Physicians and Industry Professionals have spent too much time dissecting unimportant healthcare rhetoric. Since Consumer Driven Healthcare hasn't worked, a single-payer system, with a central payment center to force private insurance to play in a true competitive market would be a bold move. Free markets don't exist when there is collusion amongst the insurance industry. Just look at how they use data to their advantage. Yet, I do not spend my time getting caught up in public discourse when the POTUS makes a statement about physicians. Besides, why are surgeons so thin skinned? Does anybody really care what NASS, AAOS or CNS has to say? Contrary to what these organizations believe, they do not have the same financial power as the insurance lobbying industry because physicians are a divided profession by specialties. The insurance industry has more financial clout, more lobbying power, and until the Anti-Trust Laws are reformed (spend more time on ATL reform), physicians will never have any recourse! Who cares if AdvaMed came out against the bill! It's nothing more than a lame duck organization, sucking money out of device companies to subsidize their own existence. Besides, AdvaMed doesn't have any legal power to keep our industry accountable for their indiscretions.
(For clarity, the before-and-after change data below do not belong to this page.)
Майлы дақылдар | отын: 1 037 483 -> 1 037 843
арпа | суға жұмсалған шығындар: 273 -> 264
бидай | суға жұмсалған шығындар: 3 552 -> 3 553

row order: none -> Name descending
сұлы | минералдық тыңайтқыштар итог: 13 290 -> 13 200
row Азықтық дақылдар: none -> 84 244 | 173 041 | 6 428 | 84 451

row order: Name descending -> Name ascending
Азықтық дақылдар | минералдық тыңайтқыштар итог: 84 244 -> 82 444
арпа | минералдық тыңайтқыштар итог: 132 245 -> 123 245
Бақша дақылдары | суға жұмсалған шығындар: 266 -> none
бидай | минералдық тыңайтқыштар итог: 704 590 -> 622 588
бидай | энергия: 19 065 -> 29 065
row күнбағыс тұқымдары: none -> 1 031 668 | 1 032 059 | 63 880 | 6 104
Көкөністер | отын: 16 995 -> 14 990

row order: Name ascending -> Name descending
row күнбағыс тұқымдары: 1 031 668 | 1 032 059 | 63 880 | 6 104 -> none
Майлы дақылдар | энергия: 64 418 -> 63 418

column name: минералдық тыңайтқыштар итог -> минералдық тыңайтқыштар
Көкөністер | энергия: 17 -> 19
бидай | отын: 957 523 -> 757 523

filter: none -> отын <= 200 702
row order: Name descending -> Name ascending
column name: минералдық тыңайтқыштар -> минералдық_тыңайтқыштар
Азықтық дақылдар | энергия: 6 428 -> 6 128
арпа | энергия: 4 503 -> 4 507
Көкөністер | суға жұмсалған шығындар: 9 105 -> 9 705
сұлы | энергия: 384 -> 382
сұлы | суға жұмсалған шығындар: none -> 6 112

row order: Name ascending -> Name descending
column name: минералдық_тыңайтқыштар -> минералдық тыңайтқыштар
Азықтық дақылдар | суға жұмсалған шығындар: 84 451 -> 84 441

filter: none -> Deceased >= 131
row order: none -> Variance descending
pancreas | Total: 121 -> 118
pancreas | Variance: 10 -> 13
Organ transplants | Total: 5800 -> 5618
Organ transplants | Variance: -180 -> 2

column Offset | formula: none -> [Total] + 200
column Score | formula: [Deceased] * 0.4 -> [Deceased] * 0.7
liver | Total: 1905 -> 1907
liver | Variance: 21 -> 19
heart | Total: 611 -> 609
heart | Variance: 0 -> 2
But the real question is, why should companies that play in the industry be taxed? Let's look at the facts. The Gross Margins in our industry have always made us one of the most, if not the most, lucrative industry to invest in. Where else can you manufacture a screw for $65-$85 dollars and sell it for $1200? Where else can a distributor broker a surgeon, as a consultant, to make more money? Somewhere along the way the industry has lost its moral compass. In 1965 when the Lyndon Johnson enacted Medicare no one complained about government reimbursement. Today, as insurance companies, hospitals, and buying groups attempt to cap pricing, everyone cries foul. We are in a state of inertia. If we are to survive, everyone will need to make concessions for the betterment of our country. I am sure that there are many tax breaks that benefit the Spine Cartel. So, why am I so harsh on the industry?
Let's start off with manufacturing, as more and more companies look to increase shareholder value, it has become in vogue to take manufacturing jobs overseas (thank you MBA's). It started as far back as the late 90's when Stryker went to Ireland, and Medtronic went to Puerto Rico (cheap labor). Today, other company's look towards India, Malaysia, China, and Korea. Why? Cheaper labor, less taxes, more profits for its shareholders! So as companies cry out for better tax benefits, they keep moving jobs overseas, costing working class Americans their livelihood. All because they are more interested in serving their master, Wall Street.
The next group to be effected will be the distributors and sales people. If you think this will never happen, our readers are in for a surprise, because, it has happened in every industry in a free-market economy. Companies have, or are modifying their business models. Recently, one of our sources reported that an early-growth stage company terminated their largest distributor's contract, hired scrub-technicians in their place, and cut commissions, because by eliminating the distributor, they would increase their operating income. Would you want to work for a company like that? The fact remains, companies know that distributors and salespeople are commodity products.
Today, start-up and early-growth stage companies are looking to create their own brand of gainsharing by selling directly to large influential physician groups or physician owned specialty hospitals, radically changing the landscape for distribution models. Regardless of those who don't agree, the fact remains that many companies are evaluating this as a viable prospect for the future.
So as we head into the home stretch of fiscal 2009, it will be interesting to see what really materializes. As the industry continues to drive itself in the hope of creating more emerging technologies, resulting in higher medical costs, the government, insurance companies, and hospitals look to drive the delivery of healthcare down, resulting in two opposite forces working on the same linear path. In the end no one really knows what will happen. The Spine Blogger wants to know what its readers believe?